- _Task requirements_
Which lines run from the line containing "NordXL Mangohouten dressoir" through the end of the records below? Reproduce them exactly, and nothing else.

- _Raw data_
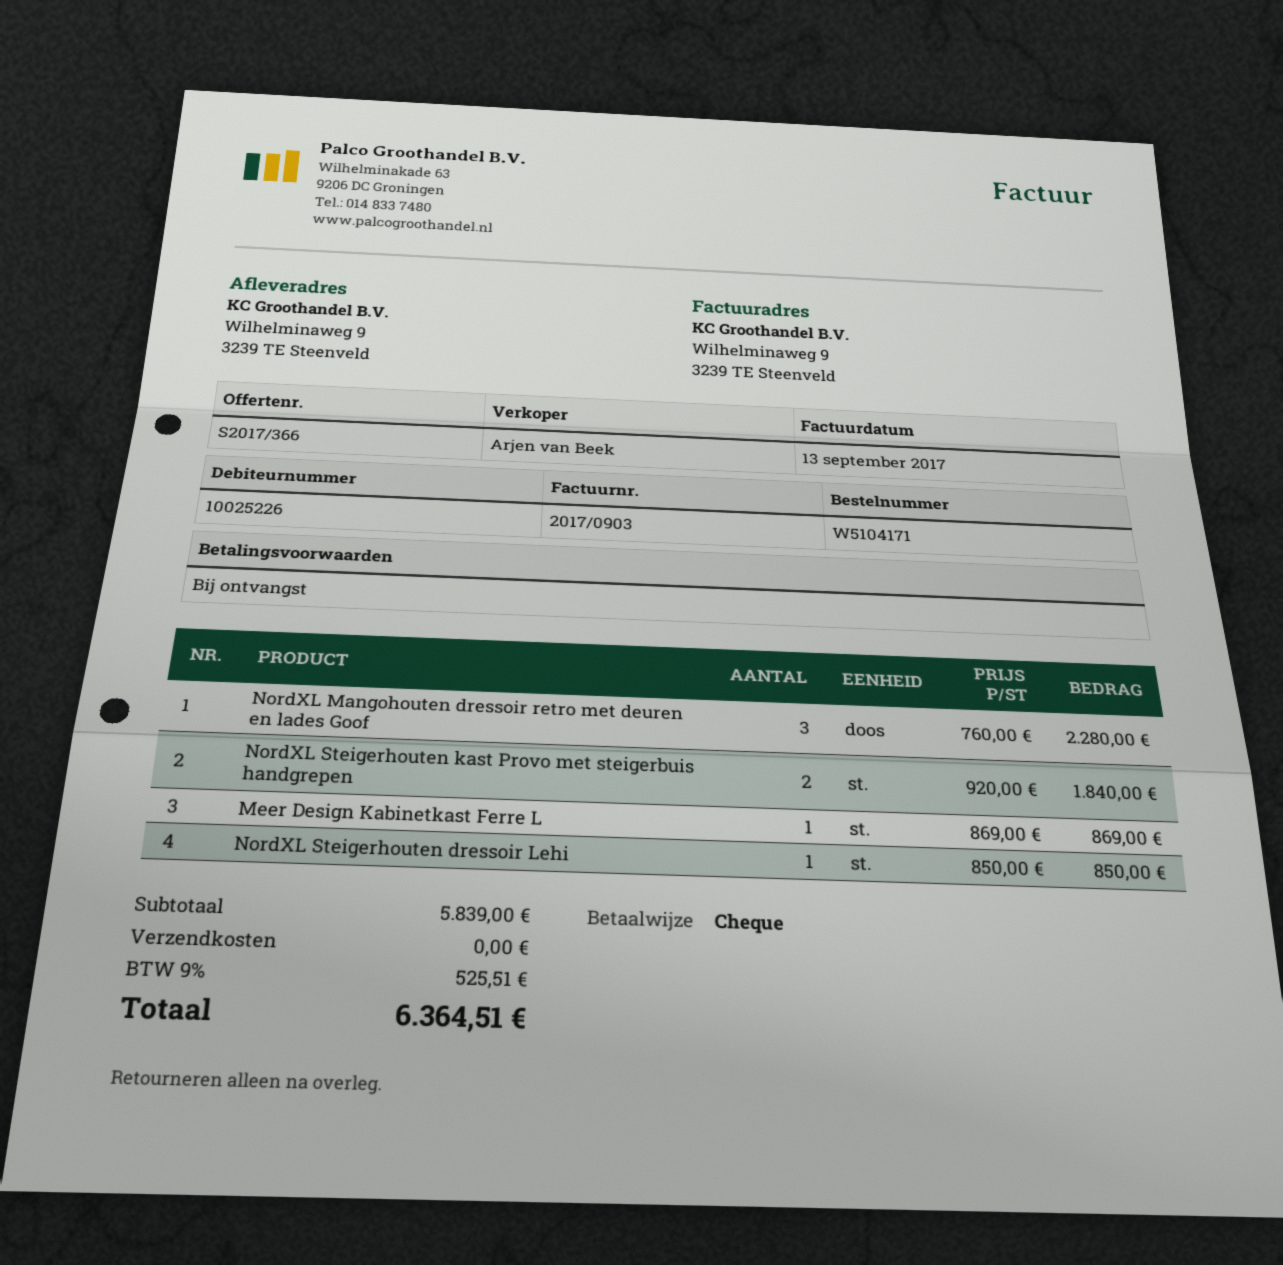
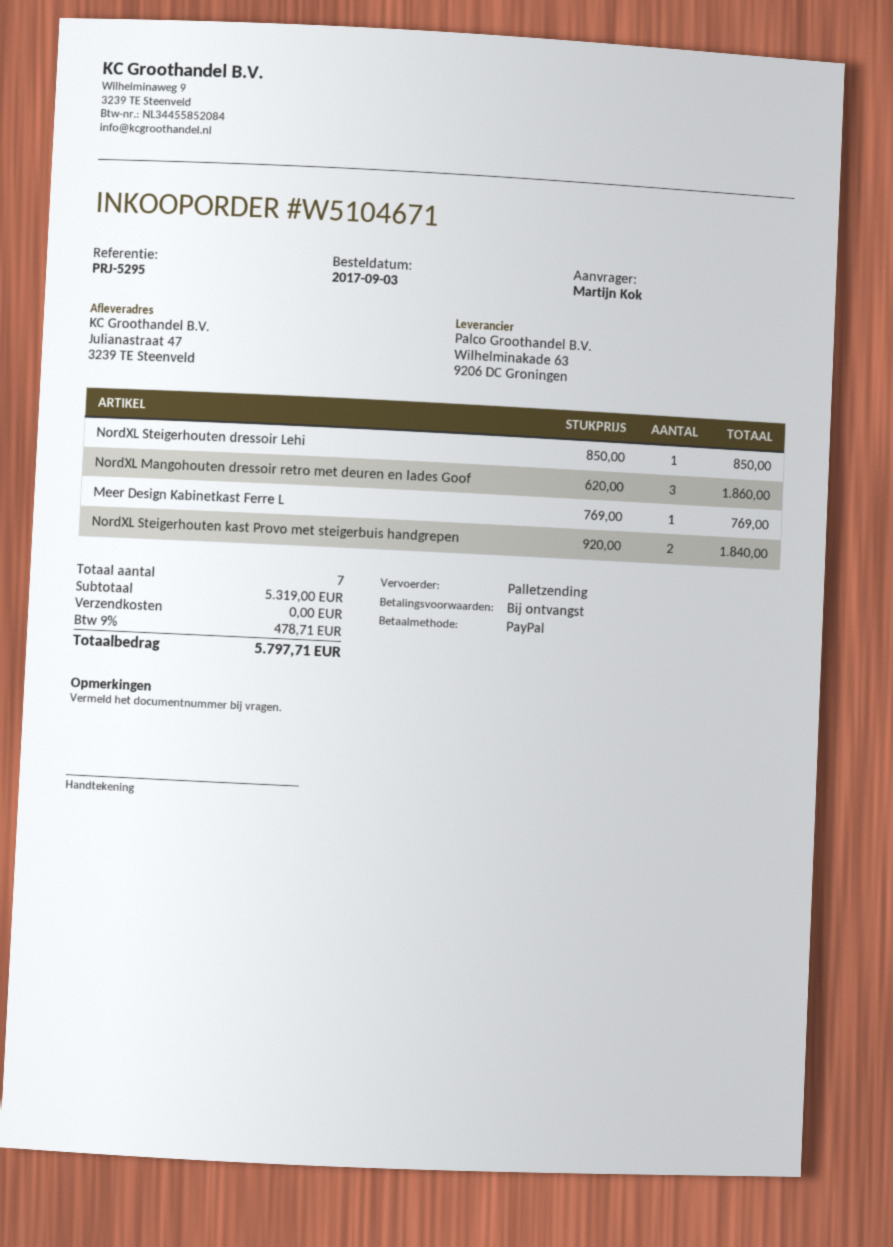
order number: W5104171 -> W5104671
payment method: cheque -> PayPal
ship to: Wilhelminaweg 9, 3239 TE Steenveld -> Julianastraat 47, 3239 TE Steenveld
NordXL Mangohouten dressoir retro met deuren en lades Goof: 3 x 760.00 = 2280.00 -> 3 x 620.00 = 1860.00
Meer Design Kabinetkast Ferre L: 1 x 869.00 = 869.00 -> 1 x 769.00 = 769.00
subtotal: 5839.00 -> 5319.00
tax: 9% = 525.51 -> 9% = 478.71
total: 6364.51 -> 5797.71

- _Reply_
NordXL Mangohouten dressoir retro met deuren en lades Goof: 3 x 760.00 = 2280.00 -> 3 x 620.00 = 1860.00
Meer Design Kabinetkast Ferre L: 1 x 869.00 = 869.00 -> 1 x 769.00 = 769.00
subtotal: 5839.00 -> 5319.00
tax: 9% = 525.51 -> 9% = 478.71
total: 6364.51 -> 5797.71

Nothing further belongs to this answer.